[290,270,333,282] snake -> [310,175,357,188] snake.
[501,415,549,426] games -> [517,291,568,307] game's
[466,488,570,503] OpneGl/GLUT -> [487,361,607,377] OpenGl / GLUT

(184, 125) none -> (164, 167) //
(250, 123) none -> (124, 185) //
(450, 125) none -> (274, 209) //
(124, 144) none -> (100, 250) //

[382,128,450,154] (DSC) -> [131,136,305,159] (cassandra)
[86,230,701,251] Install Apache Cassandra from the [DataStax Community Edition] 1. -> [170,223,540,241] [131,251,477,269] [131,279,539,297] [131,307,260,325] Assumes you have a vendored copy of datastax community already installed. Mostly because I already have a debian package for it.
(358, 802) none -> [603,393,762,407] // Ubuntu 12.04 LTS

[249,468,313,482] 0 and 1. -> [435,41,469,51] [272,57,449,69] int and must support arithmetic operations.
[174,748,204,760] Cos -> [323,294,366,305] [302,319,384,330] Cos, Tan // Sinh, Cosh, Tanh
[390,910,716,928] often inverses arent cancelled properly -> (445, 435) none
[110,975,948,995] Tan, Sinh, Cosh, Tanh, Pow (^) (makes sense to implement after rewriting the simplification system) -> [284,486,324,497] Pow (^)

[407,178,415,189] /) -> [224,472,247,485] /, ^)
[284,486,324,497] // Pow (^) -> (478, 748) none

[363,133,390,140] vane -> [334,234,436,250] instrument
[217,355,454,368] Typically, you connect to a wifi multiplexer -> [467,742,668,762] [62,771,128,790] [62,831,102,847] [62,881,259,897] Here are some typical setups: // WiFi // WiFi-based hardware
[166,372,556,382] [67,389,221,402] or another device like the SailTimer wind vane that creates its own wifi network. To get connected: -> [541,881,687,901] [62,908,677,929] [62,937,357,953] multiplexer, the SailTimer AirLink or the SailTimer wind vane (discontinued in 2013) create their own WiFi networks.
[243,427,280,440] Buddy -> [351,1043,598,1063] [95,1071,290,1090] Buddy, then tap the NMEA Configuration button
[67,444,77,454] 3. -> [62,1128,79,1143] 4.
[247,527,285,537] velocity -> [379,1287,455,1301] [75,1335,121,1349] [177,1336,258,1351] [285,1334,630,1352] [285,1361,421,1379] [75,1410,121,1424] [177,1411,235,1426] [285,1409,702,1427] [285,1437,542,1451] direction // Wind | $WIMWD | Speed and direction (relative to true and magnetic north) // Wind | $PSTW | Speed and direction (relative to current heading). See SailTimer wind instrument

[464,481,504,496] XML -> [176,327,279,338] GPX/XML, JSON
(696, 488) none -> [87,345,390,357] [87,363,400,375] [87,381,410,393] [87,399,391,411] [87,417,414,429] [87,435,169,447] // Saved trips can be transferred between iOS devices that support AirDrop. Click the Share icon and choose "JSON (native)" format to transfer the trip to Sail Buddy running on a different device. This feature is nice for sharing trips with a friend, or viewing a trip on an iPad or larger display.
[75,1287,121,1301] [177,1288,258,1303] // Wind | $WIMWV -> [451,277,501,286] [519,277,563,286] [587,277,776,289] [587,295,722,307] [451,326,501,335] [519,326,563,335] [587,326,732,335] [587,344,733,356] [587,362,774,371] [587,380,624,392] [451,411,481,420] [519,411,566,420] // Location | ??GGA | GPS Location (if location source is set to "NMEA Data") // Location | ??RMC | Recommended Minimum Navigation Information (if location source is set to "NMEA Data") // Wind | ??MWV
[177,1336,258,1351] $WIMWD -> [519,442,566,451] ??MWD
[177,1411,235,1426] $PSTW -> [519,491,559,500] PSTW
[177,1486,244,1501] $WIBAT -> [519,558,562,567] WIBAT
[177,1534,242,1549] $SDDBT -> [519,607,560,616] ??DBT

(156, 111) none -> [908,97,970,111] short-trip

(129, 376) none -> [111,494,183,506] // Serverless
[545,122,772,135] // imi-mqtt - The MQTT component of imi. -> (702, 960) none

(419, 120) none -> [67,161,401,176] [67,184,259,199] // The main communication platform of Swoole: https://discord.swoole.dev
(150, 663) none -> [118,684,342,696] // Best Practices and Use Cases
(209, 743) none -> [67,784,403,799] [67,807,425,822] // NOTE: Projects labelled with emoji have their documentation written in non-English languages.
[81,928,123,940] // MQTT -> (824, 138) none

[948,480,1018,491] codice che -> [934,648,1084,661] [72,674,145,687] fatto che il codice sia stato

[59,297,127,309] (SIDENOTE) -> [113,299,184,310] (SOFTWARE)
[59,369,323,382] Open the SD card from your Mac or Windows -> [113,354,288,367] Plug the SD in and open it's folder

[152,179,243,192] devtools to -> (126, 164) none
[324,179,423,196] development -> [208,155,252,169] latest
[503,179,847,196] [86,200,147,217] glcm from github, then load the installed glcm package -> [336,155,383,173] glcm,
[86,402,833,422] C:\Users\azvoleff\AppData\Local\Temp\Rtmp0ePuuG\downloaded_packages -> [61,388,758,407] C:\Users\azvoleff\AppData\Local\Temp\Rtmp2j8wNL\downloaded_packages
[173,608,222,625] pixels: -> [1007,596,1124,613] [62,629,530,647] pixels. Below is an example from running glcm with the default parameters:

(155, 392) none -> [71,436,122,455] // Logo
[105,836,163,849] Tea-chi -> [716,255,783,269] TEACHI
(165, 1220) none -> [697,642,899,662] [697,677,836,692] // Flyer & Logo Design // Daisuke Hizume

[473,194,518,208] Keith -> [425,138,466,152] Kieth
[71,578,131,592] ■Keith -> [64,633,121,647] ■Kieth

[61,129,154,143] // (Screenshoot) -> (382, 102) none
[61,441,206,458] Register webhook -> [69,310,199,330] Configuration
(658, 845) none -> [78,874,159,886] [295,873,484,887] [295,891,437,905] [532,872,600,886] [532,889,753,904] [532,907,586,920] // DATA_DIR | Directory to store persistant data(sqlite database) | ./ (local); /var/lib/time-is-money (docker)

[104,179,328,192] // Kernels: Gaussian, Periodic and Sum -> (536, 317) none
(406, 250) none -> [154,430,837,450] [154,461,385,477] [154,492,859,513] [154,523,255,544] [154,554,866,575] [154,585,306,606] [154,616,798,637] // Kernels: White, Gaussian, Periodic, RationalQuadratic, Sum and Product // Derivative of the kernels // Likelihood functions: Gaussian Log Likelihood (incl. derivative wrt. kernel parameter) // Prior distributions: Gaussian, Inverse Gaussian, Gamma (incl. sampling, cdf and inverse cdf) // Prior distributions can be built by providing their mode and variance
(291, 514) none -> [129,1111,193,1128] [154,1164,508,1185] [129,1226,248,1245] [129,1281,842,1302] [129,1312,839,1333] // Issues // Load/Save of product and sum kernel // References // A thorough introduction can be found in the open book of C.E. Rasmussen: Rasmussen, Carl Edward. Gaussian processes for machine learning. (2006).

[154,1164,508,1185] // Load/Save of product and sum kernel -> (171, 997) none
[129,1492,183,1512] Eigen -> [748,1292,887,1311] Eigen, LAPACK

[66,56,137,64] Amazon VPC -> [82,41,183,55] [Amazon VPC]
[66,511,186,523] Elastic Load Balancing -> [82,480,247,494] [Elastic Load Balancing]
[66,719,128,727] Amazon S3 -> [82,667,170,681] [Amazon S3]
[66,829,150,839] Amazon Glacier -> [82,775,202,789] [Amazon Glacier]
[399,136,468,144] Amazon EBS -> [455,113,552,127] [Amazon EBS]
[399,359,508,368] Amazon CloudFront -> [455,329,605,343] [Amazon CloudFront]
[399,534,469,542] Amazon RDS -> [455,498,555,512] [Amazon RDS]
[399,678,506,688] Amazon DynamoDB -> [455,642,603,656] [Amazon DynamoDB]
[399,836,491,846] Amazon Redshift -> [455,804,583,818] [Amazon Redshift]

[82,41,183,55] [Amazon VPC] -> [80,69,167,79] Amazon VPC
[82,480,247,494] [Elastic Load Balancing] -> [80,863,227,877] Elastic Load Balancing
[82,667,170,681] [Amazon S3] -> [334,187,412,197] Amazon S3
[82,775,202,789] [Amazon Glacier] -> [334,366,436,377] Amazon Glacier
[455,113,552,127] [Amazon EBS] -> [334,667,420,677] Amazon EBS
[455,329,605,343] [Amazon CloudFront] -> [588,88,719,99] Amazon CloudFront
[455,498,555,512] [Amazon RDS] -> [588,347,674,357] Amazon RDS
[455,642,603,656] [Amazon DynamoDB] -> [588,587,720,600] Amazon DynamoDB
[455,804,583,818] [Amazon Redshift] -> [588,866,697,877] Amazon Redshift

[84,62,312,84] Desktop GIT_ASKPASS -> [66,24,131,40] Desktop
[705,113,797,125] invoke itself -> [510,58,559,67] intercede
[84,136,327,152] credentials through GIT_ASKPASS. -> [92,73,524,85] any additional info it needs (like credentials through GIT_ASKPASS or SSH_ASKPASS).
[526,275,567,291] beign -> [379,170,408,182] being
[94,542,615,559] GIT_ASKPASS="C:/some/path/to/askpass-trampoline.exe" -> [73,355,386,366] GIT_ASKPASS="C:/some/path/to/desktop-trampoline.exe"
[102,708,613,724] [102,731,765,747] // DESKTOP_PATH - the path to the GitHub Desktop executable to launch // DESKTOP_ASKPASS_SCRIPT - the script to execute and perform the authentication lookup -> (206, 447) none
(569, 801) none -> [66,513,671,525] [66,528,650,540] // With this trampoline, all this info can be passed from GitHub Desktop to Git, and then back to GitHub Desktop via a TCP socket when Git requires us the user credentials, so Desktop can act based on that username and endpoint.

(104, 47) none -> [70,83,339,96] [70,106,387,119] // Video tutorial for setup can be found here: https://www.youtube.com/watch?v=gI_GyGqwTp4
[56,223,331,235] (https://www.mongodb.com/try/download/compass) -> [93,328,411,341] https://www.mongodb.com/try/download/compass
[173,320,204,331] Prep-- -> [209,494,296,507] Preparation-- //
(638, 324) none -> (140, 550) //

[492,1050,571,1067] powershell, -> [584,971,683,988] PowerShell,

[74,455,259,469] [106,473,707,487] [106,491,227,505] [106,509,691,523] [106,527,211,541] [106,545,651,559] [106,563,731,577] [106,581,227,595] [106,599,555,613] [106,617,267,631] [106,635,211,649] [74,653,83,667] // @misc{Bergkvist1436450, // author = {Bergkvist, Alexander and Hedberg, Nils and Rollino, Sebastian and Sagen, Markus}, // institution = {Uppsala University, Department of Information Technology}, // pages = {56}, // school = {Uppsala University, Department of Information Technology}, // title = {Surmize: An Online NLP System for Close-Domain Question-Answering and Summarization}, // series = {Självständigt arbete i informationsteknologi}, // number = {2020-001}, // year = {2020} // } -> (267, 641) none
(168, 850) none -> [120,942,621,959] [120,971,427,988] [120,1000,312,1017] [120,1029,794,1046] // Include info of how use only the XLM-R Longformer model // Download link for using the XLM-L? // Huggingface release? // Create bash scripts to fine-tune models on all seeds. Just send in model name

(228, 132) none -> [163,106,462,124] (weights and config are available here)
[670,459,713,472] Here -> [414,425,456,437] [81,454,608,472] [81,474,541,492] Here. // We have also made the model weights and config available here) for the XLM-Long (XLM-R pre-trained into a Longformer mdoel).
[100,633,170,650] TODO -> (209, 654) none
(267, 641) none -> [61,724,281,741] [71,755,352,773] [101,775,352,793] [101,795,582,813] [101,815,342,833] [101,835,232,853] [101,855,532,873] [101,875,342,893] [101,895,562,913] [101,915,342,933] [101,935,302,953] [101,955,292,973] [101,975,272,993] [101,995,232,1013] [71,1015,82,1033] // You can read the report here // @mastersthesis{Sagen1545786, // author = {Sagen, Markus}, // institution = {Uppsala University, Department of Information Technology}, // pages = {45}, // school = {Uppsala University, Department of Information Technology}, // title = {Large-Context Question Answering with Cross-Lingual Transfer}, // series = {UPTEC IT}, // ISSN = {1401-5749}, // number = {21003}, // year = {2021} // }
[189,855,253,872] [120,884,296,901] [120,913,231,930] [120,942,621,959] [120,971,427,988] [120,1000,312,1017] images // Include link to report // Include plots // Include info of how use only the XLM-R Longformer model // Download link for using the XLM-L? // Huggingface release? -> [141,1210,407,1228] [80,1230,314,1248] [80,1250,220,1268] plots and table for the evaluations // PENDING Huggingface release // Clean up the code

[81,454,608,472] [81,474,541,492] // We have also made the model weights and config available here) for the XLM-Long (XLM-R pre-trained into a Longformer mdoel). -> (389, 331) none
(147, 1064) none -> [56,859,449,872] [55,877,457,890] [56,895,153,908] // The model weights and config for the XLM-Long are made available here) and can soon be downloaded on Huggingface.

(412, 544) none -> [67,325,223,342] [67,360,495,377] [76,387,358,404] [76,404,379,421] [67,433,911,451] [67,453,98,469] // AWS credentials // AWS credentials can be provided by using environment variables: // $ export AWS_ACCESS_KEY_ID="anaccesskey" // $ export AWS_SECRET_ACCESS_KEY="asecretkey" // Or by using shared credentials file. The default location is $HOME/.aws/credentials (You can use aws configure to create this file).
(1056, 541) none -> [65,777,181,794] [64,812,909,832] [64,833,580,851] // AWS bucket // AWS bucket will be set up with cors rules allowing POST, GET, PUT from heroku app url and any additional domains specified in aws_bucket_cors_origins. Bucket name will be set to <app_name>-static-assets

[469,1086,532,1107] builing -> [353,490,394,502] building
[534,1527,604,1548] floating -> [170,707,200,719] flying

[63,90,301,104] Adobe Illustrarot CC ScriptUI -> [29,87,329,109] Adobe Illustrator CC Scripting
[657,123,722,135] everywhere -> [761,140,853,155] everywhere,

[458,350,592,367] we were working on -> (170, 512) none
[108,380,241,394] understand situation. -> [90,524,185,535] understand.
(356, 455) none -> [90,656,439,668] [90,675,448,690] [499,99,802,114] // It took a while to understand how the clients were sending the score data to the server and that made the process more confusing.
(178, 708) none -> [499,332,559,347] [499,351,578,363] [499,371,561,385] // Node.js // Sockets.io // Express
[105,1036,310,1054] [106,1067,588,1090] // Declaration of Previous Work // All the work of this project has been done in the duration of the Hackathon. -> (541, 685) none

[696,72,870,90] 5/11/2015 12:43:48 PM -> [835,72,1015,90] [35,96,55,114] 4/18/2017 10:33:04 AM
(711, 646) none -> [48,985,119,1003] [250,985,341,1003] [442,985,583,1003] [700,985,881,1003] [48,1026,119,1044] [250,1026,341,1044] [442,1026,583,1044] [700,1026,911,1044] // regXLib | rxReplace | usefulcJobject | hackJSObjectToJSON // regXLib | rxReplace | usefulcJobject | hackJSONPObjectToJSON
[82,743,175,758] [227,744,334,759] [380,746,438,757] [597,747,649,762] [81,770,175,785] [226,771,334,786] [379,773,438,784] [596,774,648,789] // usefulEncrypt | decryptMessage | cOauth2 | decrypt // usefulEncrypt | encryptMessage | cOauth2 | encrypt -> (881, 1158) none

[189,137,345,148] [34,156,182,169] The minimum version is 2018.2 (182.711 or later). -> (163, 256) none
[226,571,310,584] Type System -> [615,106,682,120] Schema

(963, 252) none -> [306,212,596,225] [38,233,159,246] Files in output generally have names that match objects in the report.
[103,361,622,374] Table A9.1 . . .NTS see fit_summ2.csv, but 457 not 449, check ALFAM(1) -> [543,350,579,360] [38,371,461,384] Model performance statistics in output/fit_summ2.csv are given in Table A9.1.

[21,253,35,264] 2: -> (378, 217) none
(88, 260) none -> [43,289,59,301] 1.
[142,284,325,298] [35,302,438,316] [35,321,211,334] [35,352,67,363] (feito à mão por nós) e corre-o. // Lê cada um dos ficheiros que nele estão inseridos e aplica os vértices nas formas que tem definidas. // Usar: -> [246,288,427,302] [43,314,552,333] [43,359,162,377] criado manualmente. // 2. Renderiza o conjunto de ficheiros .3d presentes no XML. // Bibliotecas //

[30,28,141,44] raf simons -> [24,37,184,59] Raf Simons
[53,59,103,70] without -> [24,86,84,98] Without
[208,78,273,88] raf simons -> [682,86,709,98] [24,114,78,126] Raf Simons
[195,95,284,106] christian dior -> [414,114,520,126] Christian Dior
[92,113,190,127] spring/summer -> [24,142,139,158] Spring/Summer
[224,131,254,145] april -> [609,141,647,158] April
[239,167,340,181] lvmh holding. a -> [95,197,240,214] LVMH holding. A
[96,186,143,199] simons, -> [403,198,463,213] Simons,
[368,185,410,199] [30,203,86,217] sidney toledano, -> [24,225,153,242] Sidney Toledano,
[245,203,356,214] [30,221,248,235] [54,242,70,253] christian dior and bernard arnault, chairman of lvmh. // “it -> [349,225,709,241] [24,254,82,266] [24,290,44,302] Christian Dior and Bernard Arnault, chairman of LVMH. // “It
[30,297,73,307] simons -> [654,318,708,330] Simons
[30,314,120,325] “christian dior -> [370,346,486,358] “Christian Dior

▸ **DIRECTIONS FOR THIS TASK**
The reply should hold only the lines from the first line of the listing above through the line with "(250, 123) none -> (124, 185) //", each copied exactly.

▸ **TASK SOLUTION**
[290,270,333,282] snake -> [310,175,357,188] snake.
[501,415,549,426] games -> [517,291,568,307] game's
[466,488,570,503] OpneGl/GLUT -> [487,361,607,377] OpenGl / GLUT

(184, 125) none -> (164, 167) //
(250, 123) none -> (124, 185) //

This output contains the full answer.